We needs to study Primary Large cell Non-Hodgkin’s Lymphoma of the cranial vault, which is rare, and its association with COVID19 has not been reported, which may have an immunosuppressive effect to aggravate its progression.

Patient details

Our patient, a 53-year-old male, noticed fast growth of posterior cranial vault lesion from 2 to 10 cm size in last 6 months after COVID 19 affliction. MRI brain with contrast revealed lesions suggesting meningioma. The whole-body PET scan was normal. Following Subtotal excision of the mass, histopathology revealed large B-cell Non-Hodgkin’s lymphoma (DLBCL). Immunohistochemistry showed positive results for CD10, CD20, CD45 (LCA), ALK, and BCL-VE with a Ki-67 index of 90–95%. Following radiotherapy and chemotherapy patient is disease-free on imaging and doing well at 5 months of follow-up.


Early intervention with excisional biopsy and timely chemo and radiotherapy in favorable immunostaining may add survival benefits even in malignant features induced by immunosuppressing diseases such as COVID19 in diffuse large B-cell lymphoma (DLBCL) of the scalp.

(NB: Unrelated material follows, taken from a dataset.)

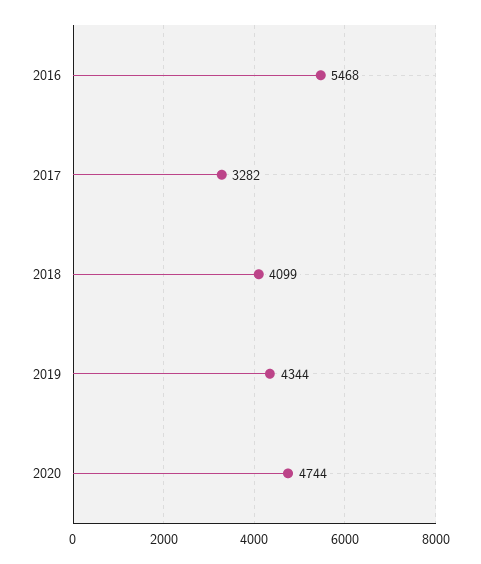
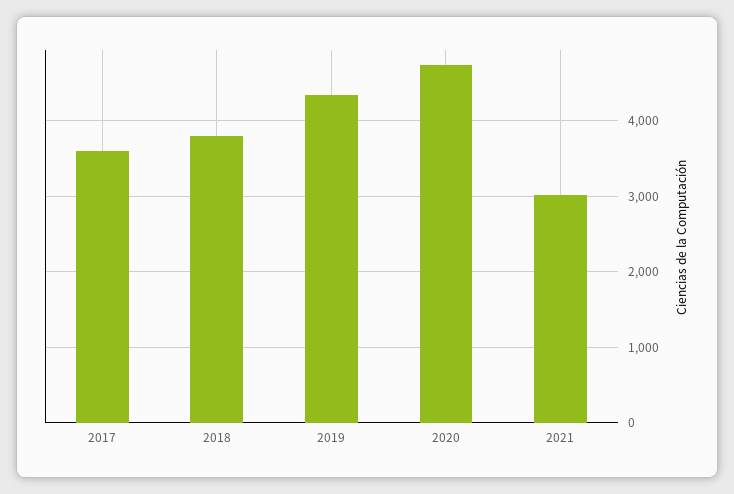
2016: 5468 -> none
2017: 3282 -> 3600
2018: 4099 -> 3800
2021: none -> 3000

Primary cranial vault lymphoma is rare, and nearly 50 case reports are available mentioning it. Once it converts to a high-grade lesion, it presents as an osteolytic lesion, uncommonly as an osteoblastic lesion, and rarely with permeative transmission through the cortex [1]. Among these cases, concomitant calvaria and the epidural lesion are few and far between (5–6) [2, 3]. We did not find any study which could suggest its association with COVID 19, although it is commonly associated with other immunosuppressive conditions. We need to review the progression of the lesion, clinical behavior, management strategies, and prognosis in such scenario.

Patient details

A 53 year male presented with multiple nodular huge scalp mass on the right side, which was noticed by the patient as a single lesion of grape size, 5 years back on the posterior cranial vault but in due course of the last 6 months, there was a progressive enlargement in size with an increase in lesions to 10 cm size. On the RT-PCR test, the patient had a history of COVID 19 positivity reported twice in the last 6 months. We did not find any enlarged lymph nodes or organomegaly on general examination. At that point, the clinical diagnosis was soft tissue sarcoma. On local examination, lesions were firm in consistency, nodular with an irregular nodular surface, with the largest scalp mass measuring about 10 cm in the right frontal and parietal region, which was painless and non-pulsating. The skin over the Swelling was normal, with patchy loss of hair, no tenderness, and no transparency or translucency. Neurological examination revealed no abnormalities, and the serological tests for human immunodeficiency virus, Epstein–Barr virus, and human T-cell lymphotropic virus were negative, and before surgery, he was COVID 19 RT-PCR test negative.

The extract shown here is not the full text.